→ Task to carry out
Return the entries below verbatim. Pictures stay out.

→ Records supplied
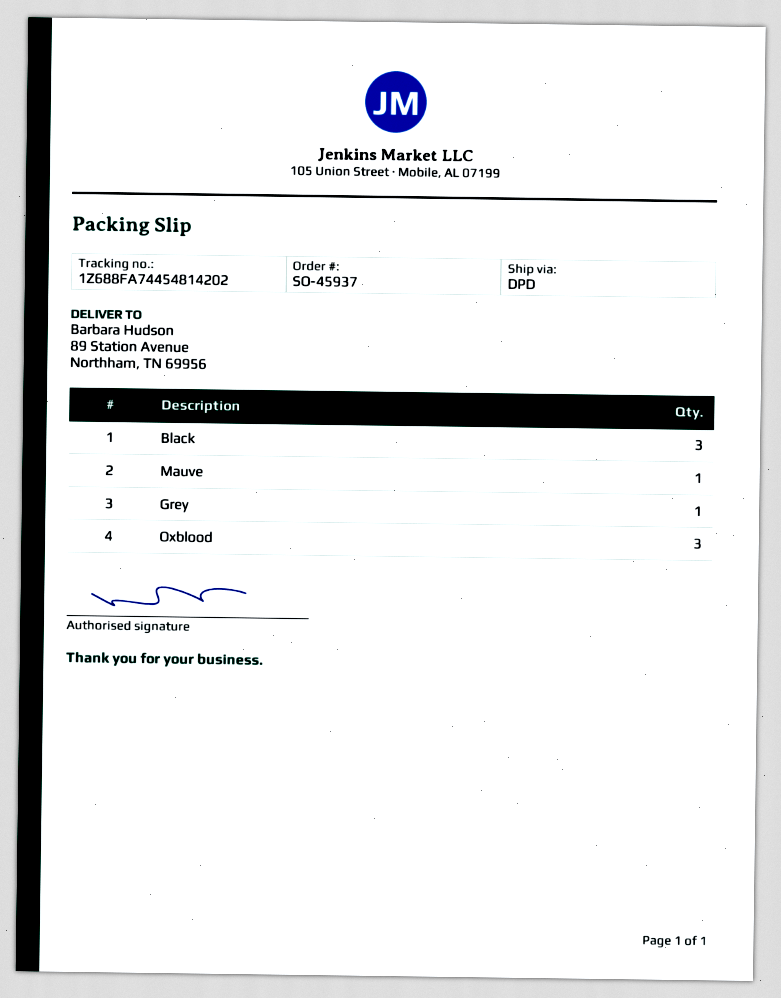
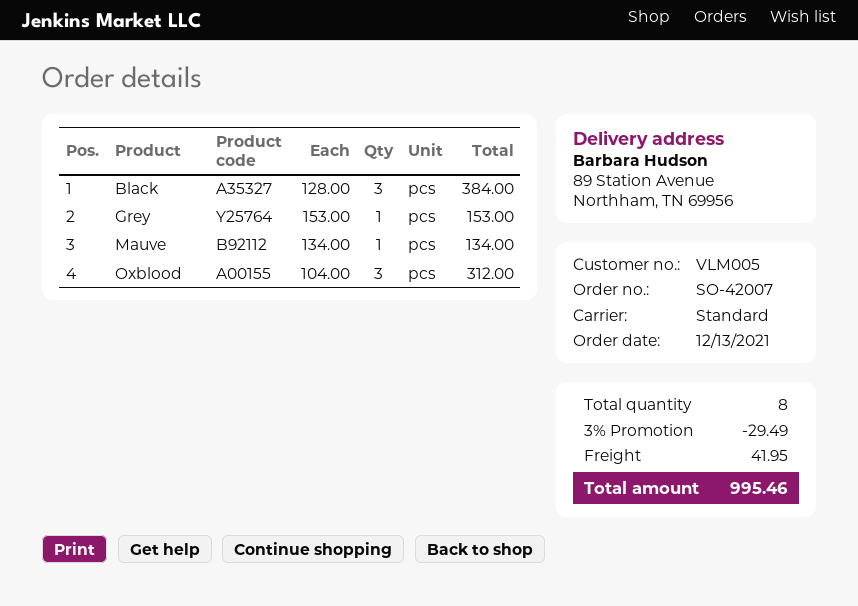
order number: SO-45937 -> SO-42007
shipping method: DPD -> standard

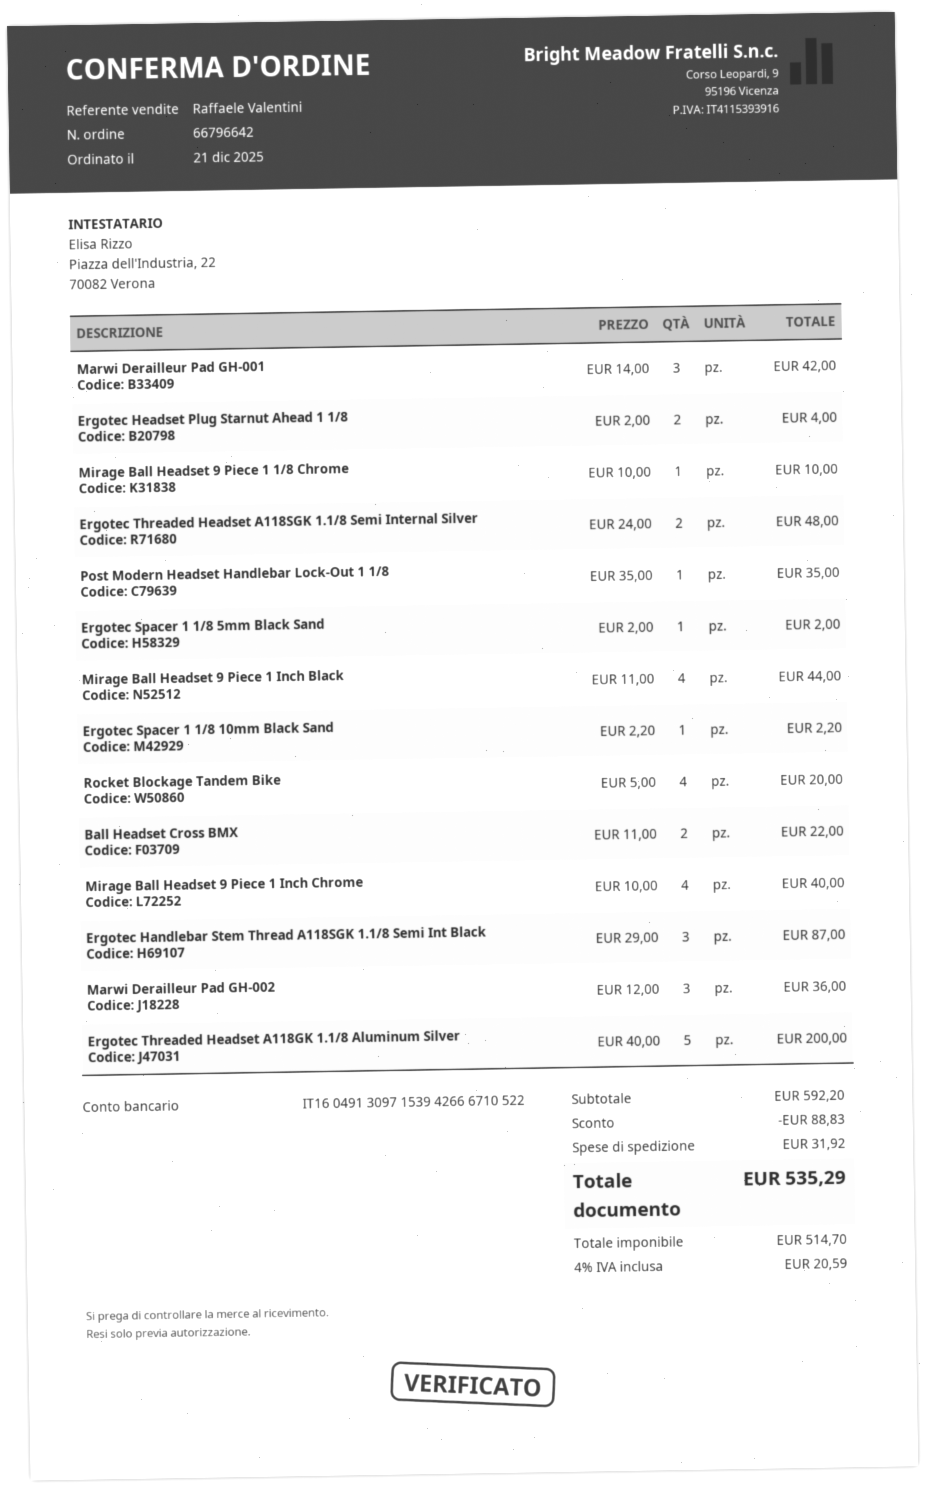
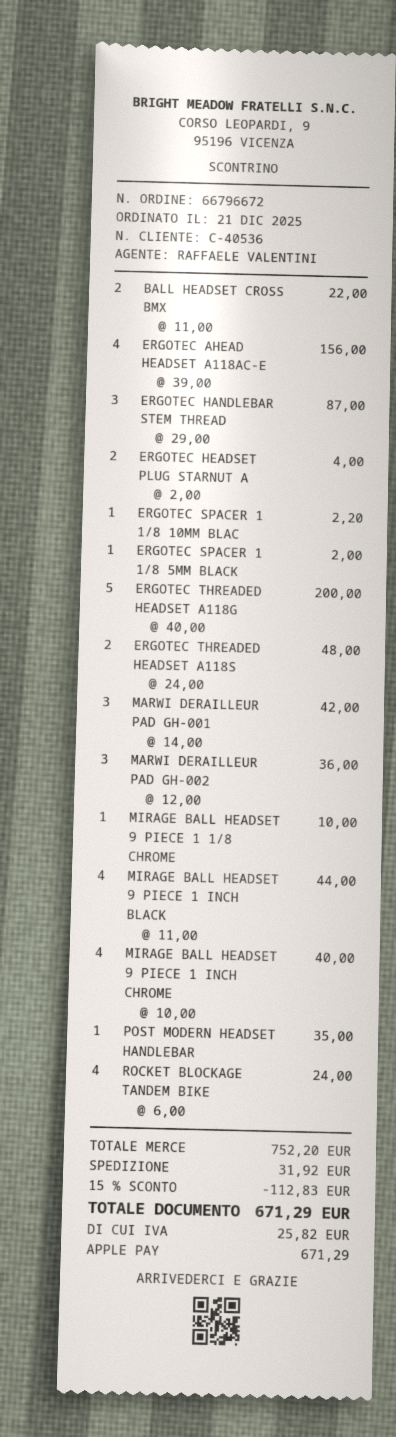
order number: 66796642 -> 66796672
Rocket Blockage Tandem Bike: 4 x 5.00 = 20.00 -> 4 x 6.00 = 24.00
ERGOTEC AHEAD HEADSET A118AC-E: none -> 4 x 39.00 = 156.00
subtotal: 592.20 -> 752.20
discount: 88.83 -> 112.83
tax: 20.59 -> 25.82
total: 535.29 -> 671.29

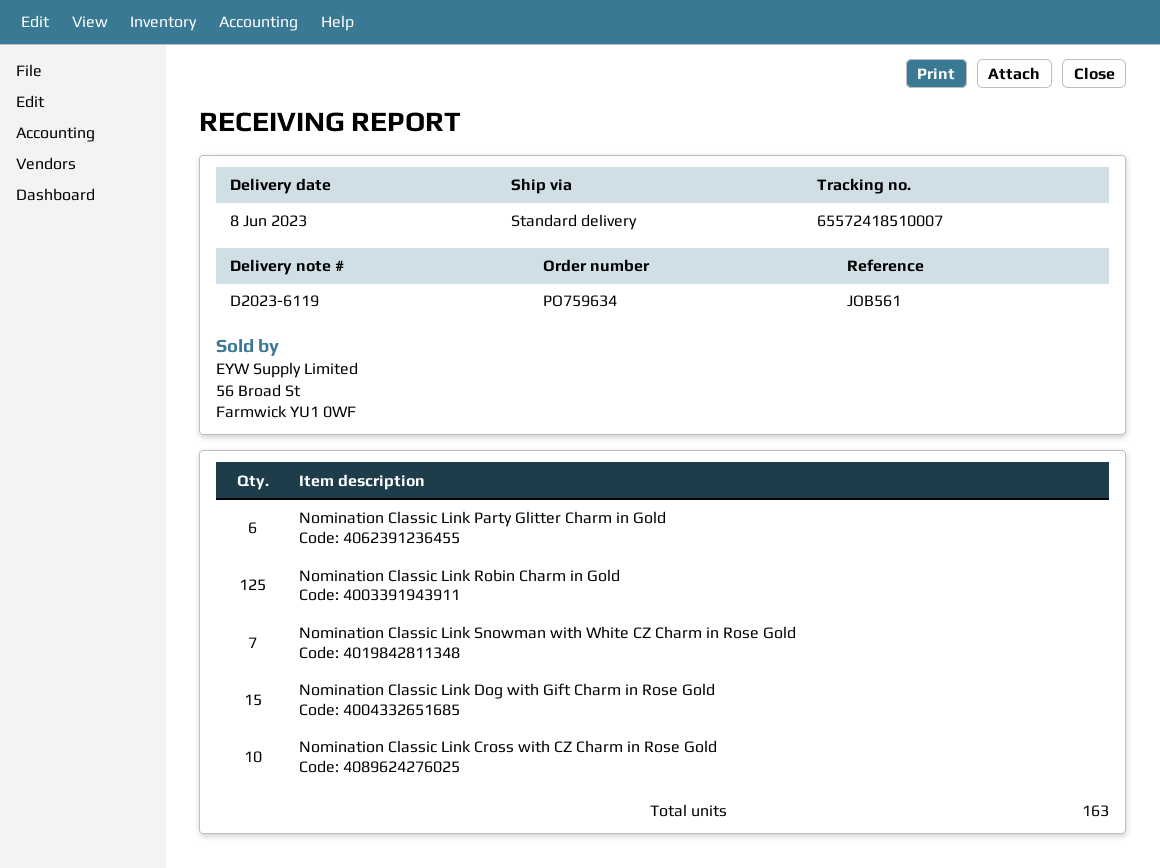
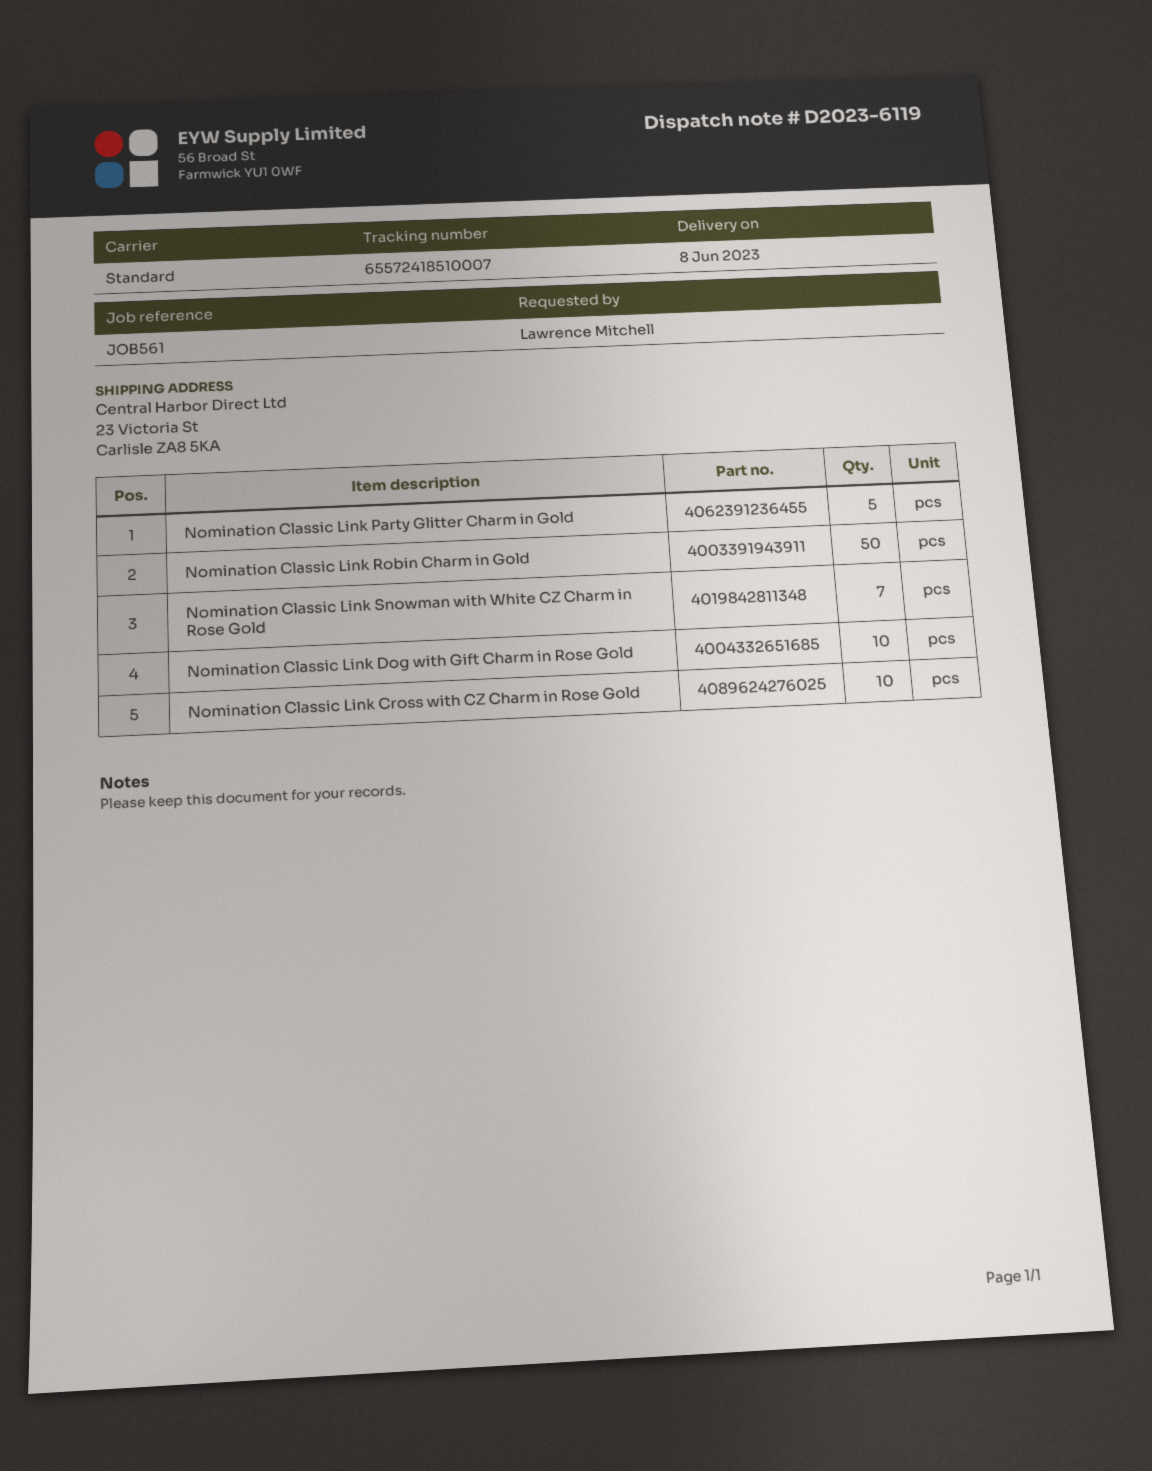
Nomination Classic Link Party Glitter Charm in Gold: 6 -> 5
Nomination Classic Link Robin Charm in Gold: 125 -> 50
Nomination Classic Link Dog with Gift Charm in Rose Gold: 15 -> 10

→ Output below
order number: SO-45937 -> SO-42007
shipping method: DPD -> standard

order number: 66796642 -> 66796672
Rocket Blockage Tandem Bike: 4 x 5.00 = 20.00 -> 4 x 6.00 = 24.00
ERGOTEC AHEAD HEADSET A118AC-E: none -> 4 x 39.00 = 156.00
subtotal: 592.20 -> 752.20
discount: 88.83 -> 112.83
tax: 20.59 -> 25.82
total: 535.29 -> 671.29

Nomination Classic Link Party Glitter Charm in Gold: 6 -> 5
Nomination Classic Link Robin Charm in Gold: 125 -> 50
Nomination Classic Link Dog with Gift Charm in Rose Gold: 15 -> 10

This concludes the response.